- _ABOUT THIS EXERCISE_
All entries below must be written out verbatim, and the images must be dropped.

(Stored entries)
-*-
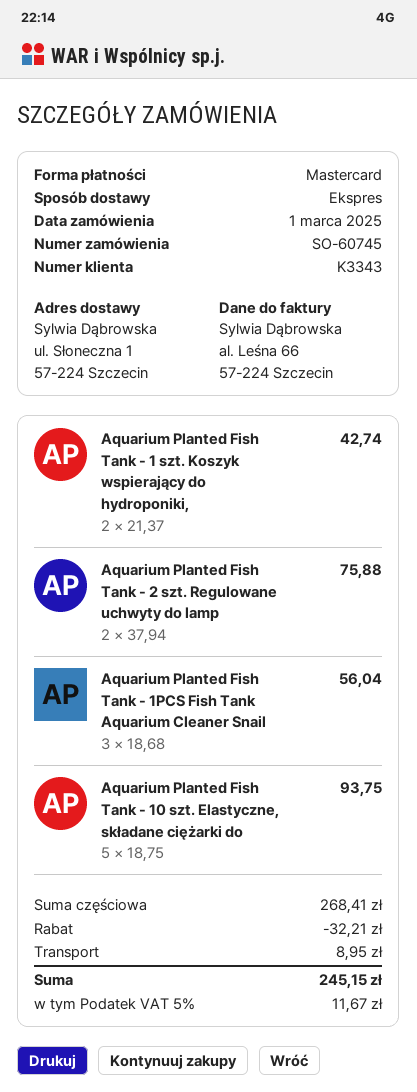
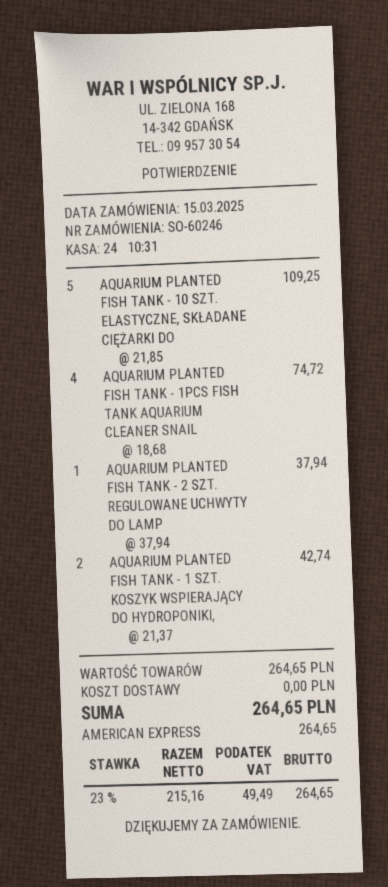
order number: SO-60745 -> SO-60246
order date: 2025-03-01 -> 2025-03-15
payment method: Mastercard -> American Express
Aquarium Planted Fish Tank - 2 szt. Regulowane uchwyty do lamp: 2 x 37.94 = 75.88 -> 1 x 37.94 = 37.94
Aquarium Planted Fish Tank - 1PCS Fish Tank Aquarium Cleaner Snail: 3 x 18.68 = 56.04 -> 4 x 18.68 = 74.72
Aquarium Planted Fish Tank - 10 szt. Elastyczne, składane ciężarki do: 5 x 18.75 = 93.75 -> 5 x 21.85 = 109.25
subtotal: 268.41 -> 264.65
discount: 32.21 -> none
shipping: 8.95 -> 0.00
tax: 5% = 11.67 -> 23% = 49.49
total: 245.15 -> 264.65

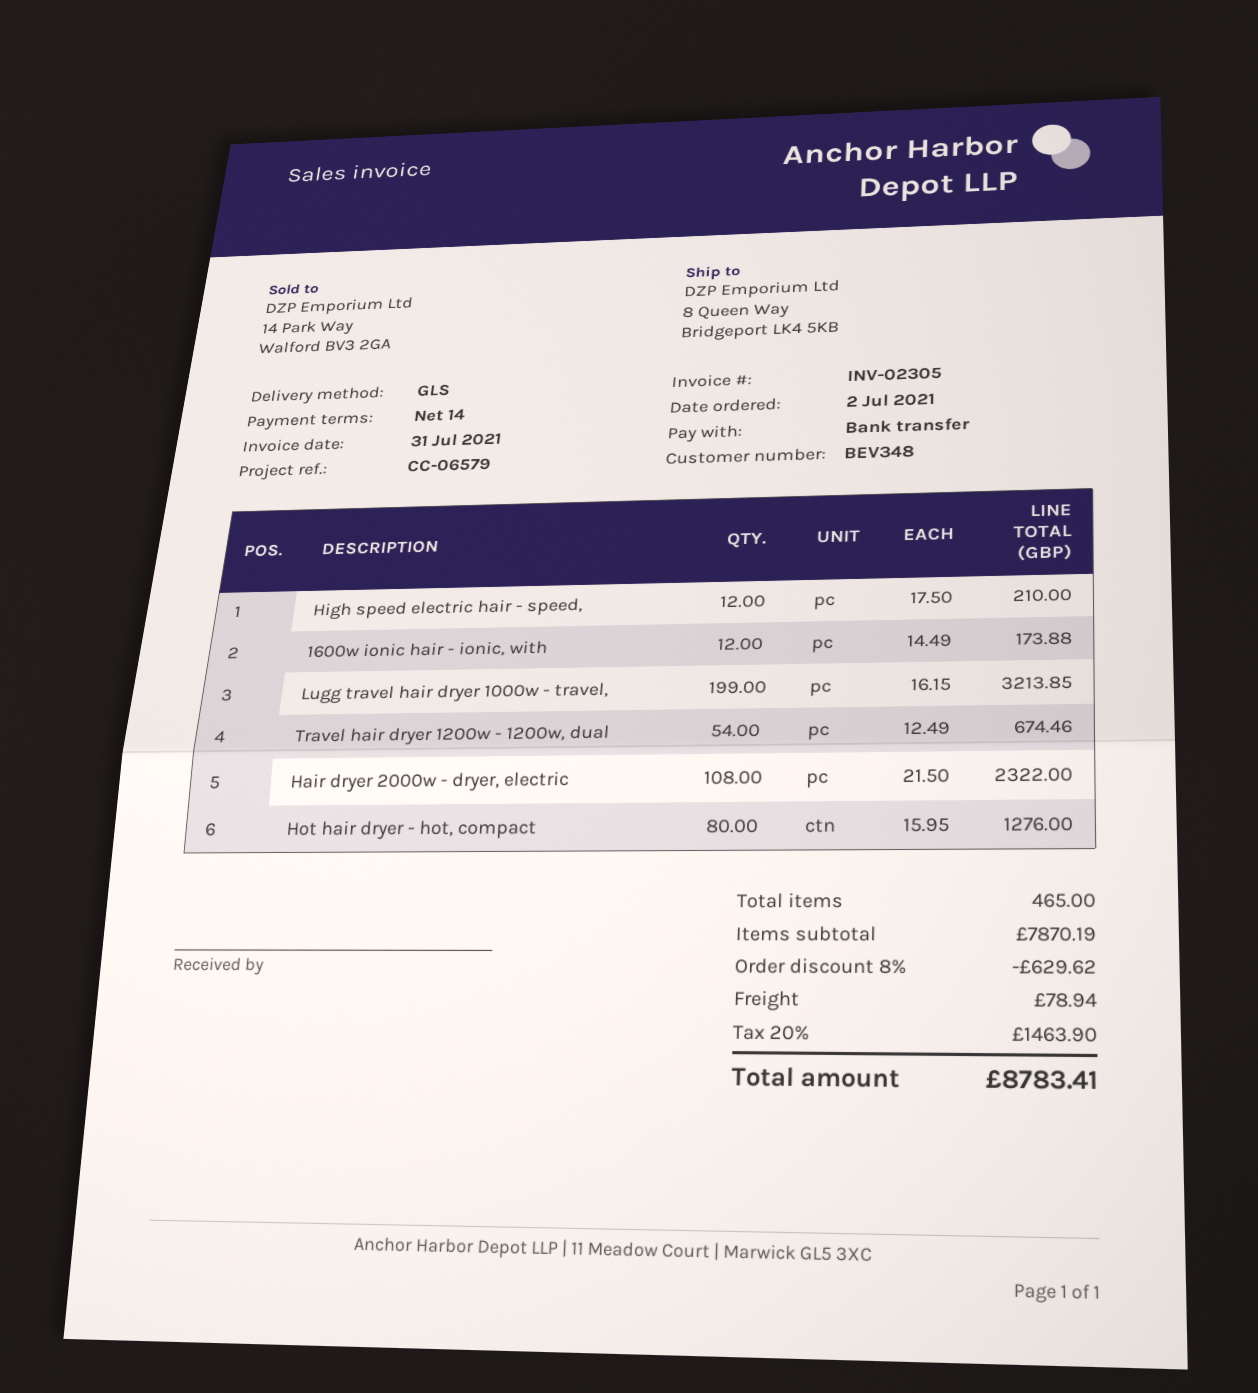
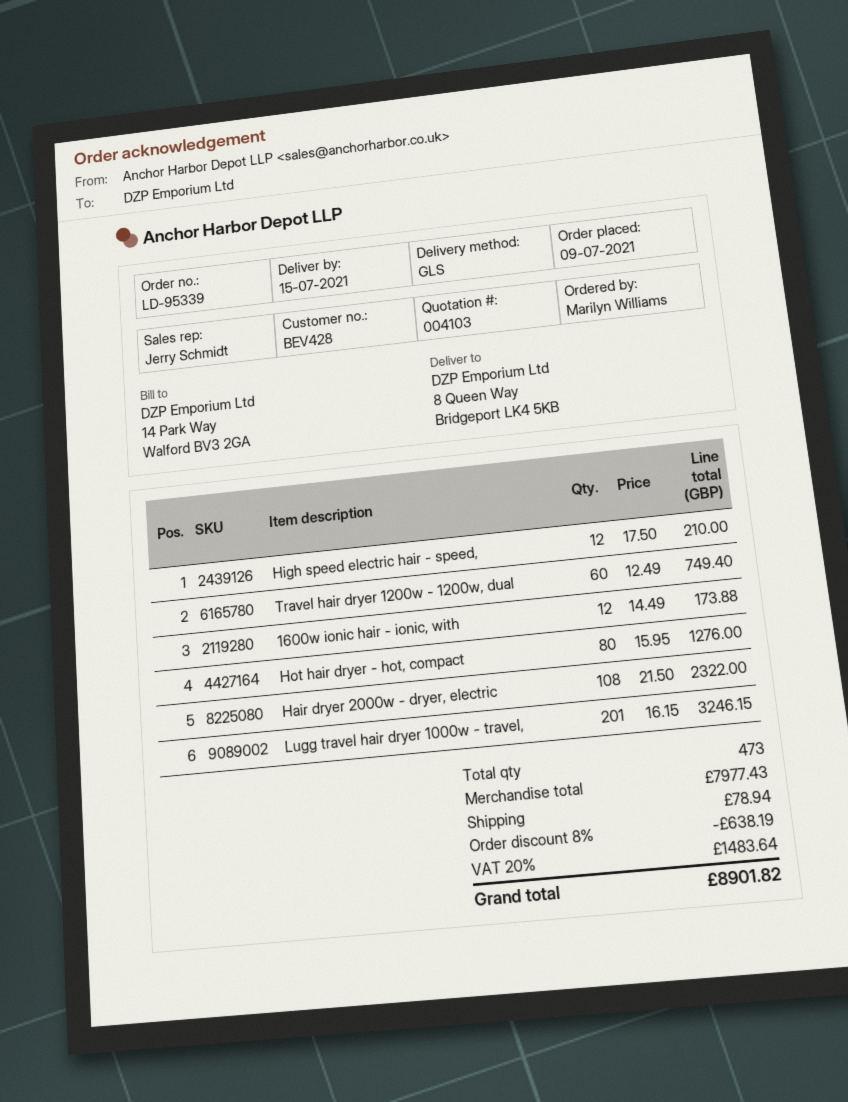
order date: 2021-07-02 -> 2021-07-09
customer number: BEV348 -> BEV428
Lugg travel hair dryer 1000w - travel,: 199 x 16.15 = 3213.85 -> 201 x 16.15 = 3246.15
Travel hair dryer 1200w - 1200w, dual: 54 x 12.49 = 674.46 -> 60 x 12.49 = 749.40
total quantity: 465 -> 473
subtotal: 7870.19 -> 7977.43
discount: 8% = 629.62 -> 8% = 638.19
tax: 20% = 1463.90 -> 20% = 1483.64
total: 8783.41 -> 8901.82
-*-
- _RESULT OF THIS TASK_
order number: SO-60745 -> SO-60246
order date: 2025-03-01 -> 2025-03-15
payment method: Mastercard -> American Express
Aquarium Planted Fish Tank - 2 szt. Regulowane uchwyty do lamp: 2 x 37.94 = 75.88 -> 1 x 37.94 = 37.94
Aquarium Planted Fish Tank - 1PCS Fish Tank Aquarium Cleaner Snail: 3 x 18.68 = 56.04 -> 4 x 18.68 = 74.72
Aquarium Planted Fish Tank - 10 szt. Elastyczne, składane ciężarki do: 5 x 18.75 = 93.75 -> 5 x 21.85 = 109.25
subtotal: 268.41 -> 264.65
discount: 32.21 -> none
shipping: 8.95 -> 0.00
tax: 5% = 11.67 -> 23% = 49.49
total: 245.15 -> 264.65

order date: 2021-07-02 -> 2021-07-09
customer number: BEV348 -> BEV428
Lugg travel hair dryer 1000w - travel,: 199 x 16.15 = 3213.85 -> 201 x 16.15 = 3246.15
Travel hair dryer 1200w - 1200w, dual: 54 x 12.49 = 674.46 -> 60 x 12.49 = 749.40
total quantity: 465 -> 473
subtotal: 7870.19 -> 7977.43
discount: 8% = 629.62 -> 8% = 638.19
tax: 20% = 1463.90 -> 20% = 1483.64
total: 8783.41 -> 8901.82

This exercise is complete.